**Before-and-after page screenshots**
######
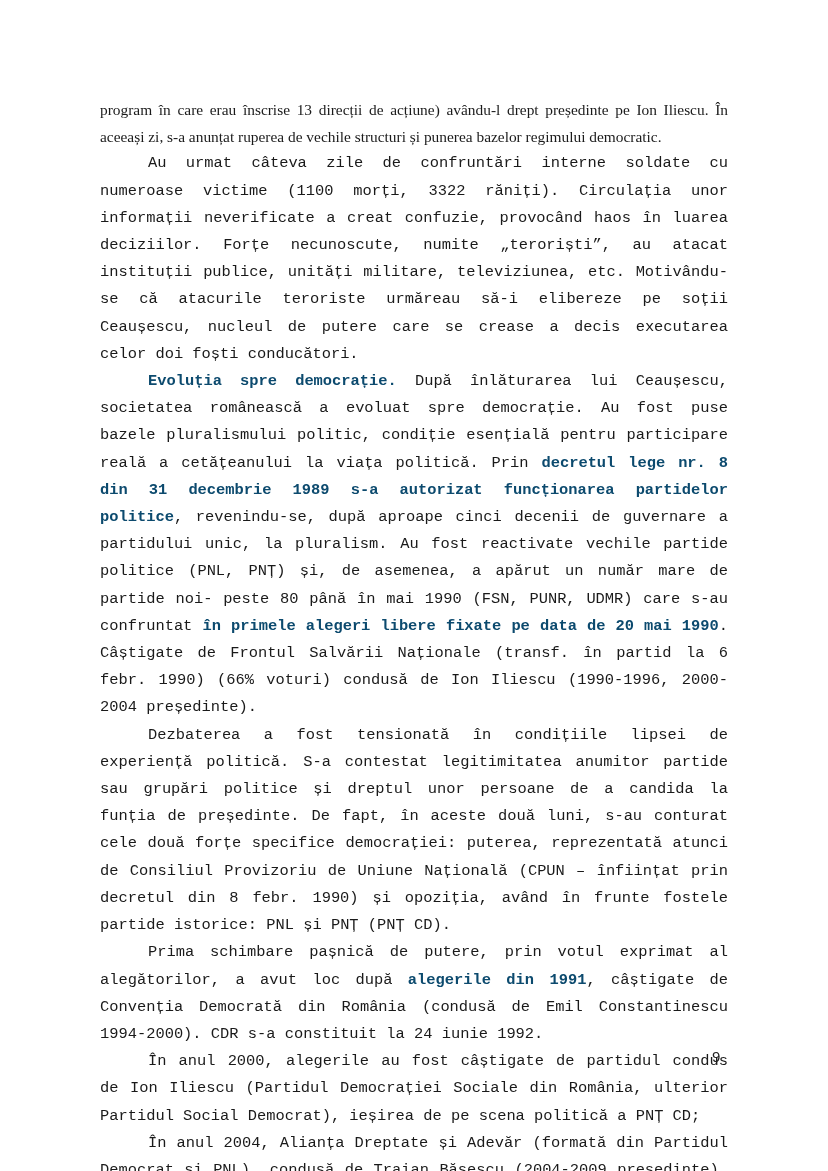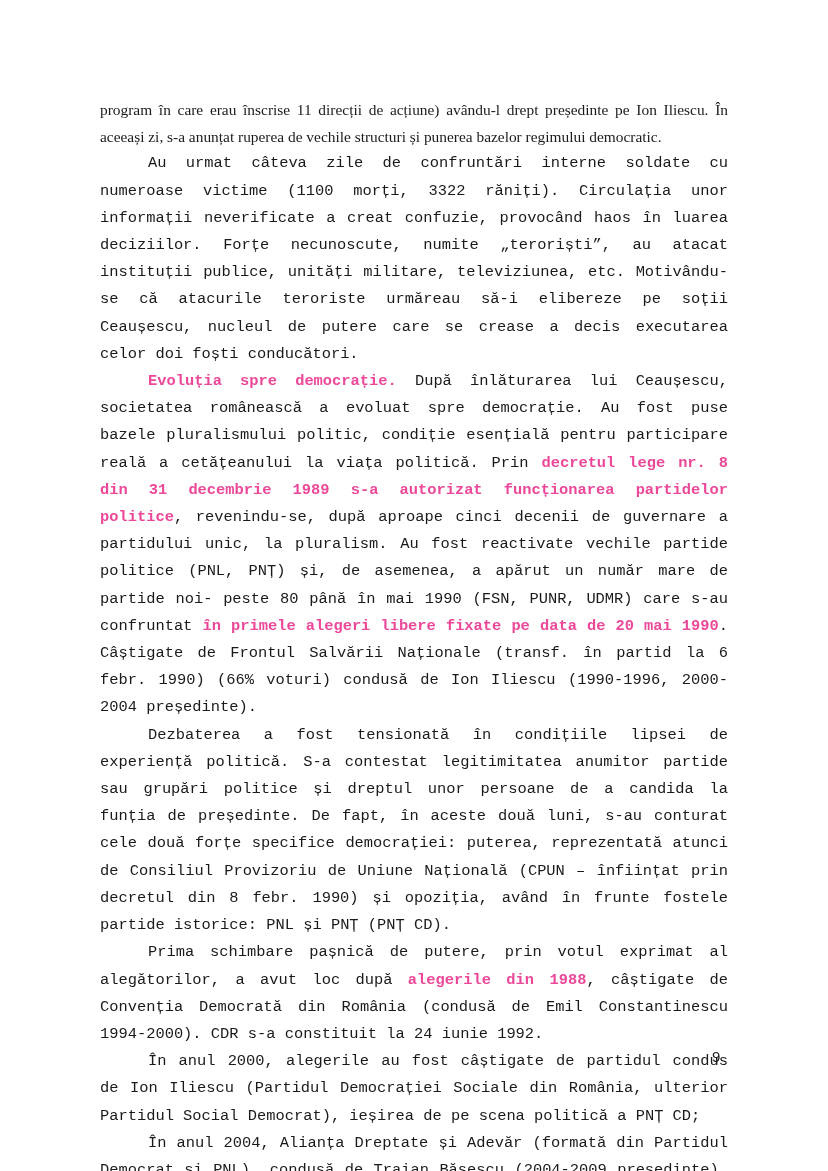--- a/index.html
+++ b/index.html
@@ -10,53 +10,53 @@
   .content {
     position: absolute; left: 100px; top: 96px; width: 628px;
     font-family: "Liberation Serif", serif;
     font-size: 15.4px;
     line-height: 27.2px;
     color: #1a1a1a;
     text-align: justify;
   }
   .content p { margin: 0; }
   .content p.indent { text-indent: 48px; font-family: Liberation Mono, monospace; }
-  .content b { font-weight: bold; color: #ec4899; }
+  .content b { font-weight: bold; color: #0c4a6e; }
   .page-number {
     position: absolute; left: 712px; top: 1048px;
     font-family: "Liberation Sans", sans-serif;
     font-size: 15px; color: #222;
   }
 </style>
 </head>
 <body>
 
 <div class="page">
   <div class="content">
 
     <p>
-      <span>program în care erau înscrise 11 direcții de acțiune) avându-l drept președinte pe Ion Iliescu. În aceeași zi, s-a anunțat ruperea de vechile structuri și punerea bazelor regimului democratic.</span>
+      <span>program în care erau înscrise 13 direcții de acțiune) avându-l drept președinte pe Ion Iliescu. În aceeași zi, s-a anunțat ruperea de vechile structuri și punerea bazelor regimului democratic.</span>
     </p>
 
     <p class="indent">
       <span>Au urmat câteva zile de confruntări interne soldate cu numeroase victime (1100 morți, 3322 răniți). Circulația unor informații neverificate a creat confuzie, provocând haos în luarea deciziilor. Forțe necunoscute, numite „teroriști”, au atacat instituții publice, unități militare, televiziunea, etc. Motivându-se că atacurile teroriste urmăreau să-i elibereze pe soții Ceaușescu, nucleul de putere care se crease a decis executarea celor doi foști conducători.</span>
     </p>
 
 
     <p class="indent">
       <b>Evoluția spre democrație.</b><span>  După înlăturarea lui Ceaușescu, societatea românească a evoluat spre democrație. Au fost puse bazele pluralismului politic, condiție esențială pentru participare reală a cetățeanului la viața politică. Prin </span><b>decretul lege nr. 8 din 31 decembrie 1989 s-a autorizat funcționarea partidelor politice</b><span>, revenindu-se, după aproape cinci decenii de guvernare a partidului unic, la pluralism. Au fost reactivate vechile partide politice (PNL, PNȚ) și, de asemenea, a apărut un număr mare de partide noi- peste 80 până în mai 1990 (FSN, PUNR, UDMR) care s-au confruntat </span><b>în primele alegeri libere fixate pe data de 20 mai 1990</b><span>. Câștigate de Frontul Salvării Naționale (transf. în partid la 6 febr. 1990) (66% voturi) condusă de Ion Iliescu (1990-1996, 2000-2004 președinte).</span>
     </p>
 
     <p class="indent">
       <span>Dezbaterea a fost tensionată în condițiile lipsei de experiență politică. S-a contestat legitimitatea anumitor partide sau grupări politice și dreptul unor persoane de a candida la funția de președinte. De fapt, în aceste două luni, s-au conturat cele două forțe specifice democrației: puterea, reprezentată atunci de Consiliul Provizoriu de Uniune Națională (CPUN – înființat prin decretul din 8 febr. 1990) și opoziția, având în frunte fostele partide istorice: PNL și PNȚ (PNȚ CD).</span>
     </p>
 
 
     <p class="indent">
-      <span>Prima schimbare pașnică de putere, prin votul exprimat al alegătorilor, a avut loc după </span><b>alegerile din 1988</b><span>, câștigate de Convenția Democrată din România (condusă de Emil Constantinescu 1994-2000). CDR s-a constituit la 24 iunie 1992.</span>
+      <span>Prima schimbare pașnică de putere, prin votul exprimat al alegătorilor, a avut loc după </span><b>alegerile din 1991</b><span>, câștigate de Convenția Democrată din România (condusă de Emil Constantinescu 1994-2000). CDR s-a constituit la 24 iunie 1992.</span>
     </p>
 
     <p class="indent">
       <span>În anul 2000, alegerile au fost câștigate de partidul condus de Ion Iliescu (Partidul Democrației Sociale din România, ulterior Partidul Social Democrat), ieșirea de pe scena politică a PNȚ CD;</span>
     </p>
 
     <p class="indent">
       <span>În anul 2004, Alianța Dreptate și Adevăr (formată din Partidul Democrat și PNL), condusă de Traian Băsescu (2004-2009 președinte), a preluat conducerea țării; se formează un guvern de alianță D.A, UDMR, PC, condus de Călin Popescu Tăriceanu. Revenirea la regimul democratic nu a fost lipsită de momente tensionate, așa cum au fost conflictul interetnic de la Târgu Mureș (martie 1990), fenomenul manifestației-maraton din Piața Universității din București (13-15 iunie 1990), descinderile minerilor în Capitală (1990, 1991, 1999).</span>
     </p>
######
**PROBLEM DETAILS**
Reproduce each entry exactly, without the pictures.

**RESPONSE TO THIS EXERCISE**
--- a/index.html
+++ b/index.html
@@ -10,53 +10,53 @@
   .content {
     position: absolute; left: 100px; top: 96px; width: 628px;
     font-family: "Liberation Serif", serif;
     font-size: 15.4px;
     line-height: 27.2px;
     color: #1a1a1a;
     text-align: justify;
   }
   .content p { margin: 0; }
   .content p.indent { text-indent: 48px; font-family: Liberation Mono, monospace; }
-  .content b { font-weight: bold; color: #ec4899; }
+  .content b { font-weight: bold; color: #0c4a6e; }
   .page-number {
     position: absolute; left: 712px; top: 1048px;
     font-family: "Liberation Sans", sans-serif;
     font-size: 15px; color: #222;
   }
 </style>
 </head>
 <body>
 
 <div class="page">
   <div class="content">
 
     <p>
-      <span>program în care erau înscrise 11 direcții de acțiune) avându-l drept președinte pe Ion Iliescu. În aceeași zi, s-a anunțat ruperea de vechile structuri și punerea bazelor regimului democratic.</span>
+      <span>program în care erau înscrise 13 direcții de acțiune) avându-l drept președinte pe Ion Iliescu. În aceeași zi, s-a anunțat ruperea de vechile structuri și punerea bazelor regimului democratic.</span>
     </p>
 
     <p class="indent">
       <span>Au urmat câteva zile de confruntări interne soldate cu numeroase victime (1100 morți, 3322 răniți). Circulația unor informații neverificate a creat confuzie, provocând haos în luarea deciziilor. Forțe necunoscute, numite „teroriști”, au atacat instituții publice, unități militare, televiziunea, etc. Motivându-se că atacurile teroriste urmăreau să-i elibereze pe soții Ceaușescu, nucleul de putere care se crease a decis executarea celor doi foști conducători.</span>
     </p>
 
 
     <p class="indent">
       <b>Evoluția spre democrație.</b><span>  După înlăturarea lui Ceaușescu, societatea românească a evoluat spre democrație. Au fost puse bazele pluralismului politic, condiție esențială pentru participare reală a cetățeanului la viața politică. Prin </span><b>decretul lege nr. 8 din 31 decembrie 1989 s-a autorizat funcționarea partidelor politice</b><span>, revenindu-se, după aproape cinci decenii de guvernare a partidului unic, la pluralism. Au fost reactivate vechile partide politice (PNL, PNȚ) și, de asemenea, a apărut un număr mare de partide noi- peste 80 până în mai 1990 (FSN, PUNR, UDMR) care s-au confruntat </span><b>în primele alegeri libere fixate pe data de 20 mai 1990</b><span>. Câștigate de Frontul Salvării Naționale (transf. în partid la 6 febr. 1990) (66% voturi) condusă de Ion Iliescu (1990-1996, 2000-2004 președinte).</span>
     </p>
 
     <p class="indent">
       <span>Dezbaterea a fost tensionată în condițiile lipsei de experiență politică. S-a contestat legitimitatea anumitor partide sau grupări politice și dreptul unor persoane de a candida la funția de președinte. De fapt, în aceste două luni, s-au conturat cele două forțe specifice democrației: puterea, reprezentată atunci de Consiliul Provizoriu de Uniune Națională (CPUN – înființat prin decretul din 8 febr. 1990) și opoziția, având în frunte fostele partide istorice: PNL și PNȚ (PNȚ CD).</span>
     </p>
 
 
     <p class="indent">
-      <span>Prima schimbare pașnică de putere, prin votul exprimat al alegătorilor, a avut loc după </span><b>alegerile din 1988</b><span>, câștigate de Convenția Democrată din România (condusă de Emil Constantinescu 1994-2000). CDR s-a constituit la 24 iunie 1992.</span>
+      <span>Prima schimbare pașnică de putere, prin votul exprimat al alegătorilor, a avut loc după </span><b>alegerile din 1991</b><span>, câștigate de Convenția Democrată din România (condusă de Emil Constantinescu 1994-2000). CDR s-a constituit la 24 iunie 1992.</span>
     </p>
 
     <p class="indent">
       <span>În anul 2000, alegerile au fost câștigate de partidul condus de Ion Iliescu (Partidul Democrației Sociale din România, ulterior Partidul Social Democrat), ieșirea de pe scena politică a PNȚ CD;</span>
     </p>
 
     <p class="indent">
       <span>În anul 2004, Alianța Dreptate și Adevăr (formată din Partidul Democrat și PNL), condusă de Traian Băsescu (2004-2009 președinte), a preluat conducerea țării; se formează un guvern de alianță D.A, UDMR, PC, condus de Călin Popescu Tăriceanu. Revenirea la regimul democratic nu a fost lipsită de momente tensionate, așa cum au fost conflictul interetnic de la Târgu Mureș (martie 1990), fenomenul manifestației-maraton din Piața Universității din București (13-15 iunie 1990), descinderile minerilor în Capitală (1990, 1991, 1999).</span>
     </p>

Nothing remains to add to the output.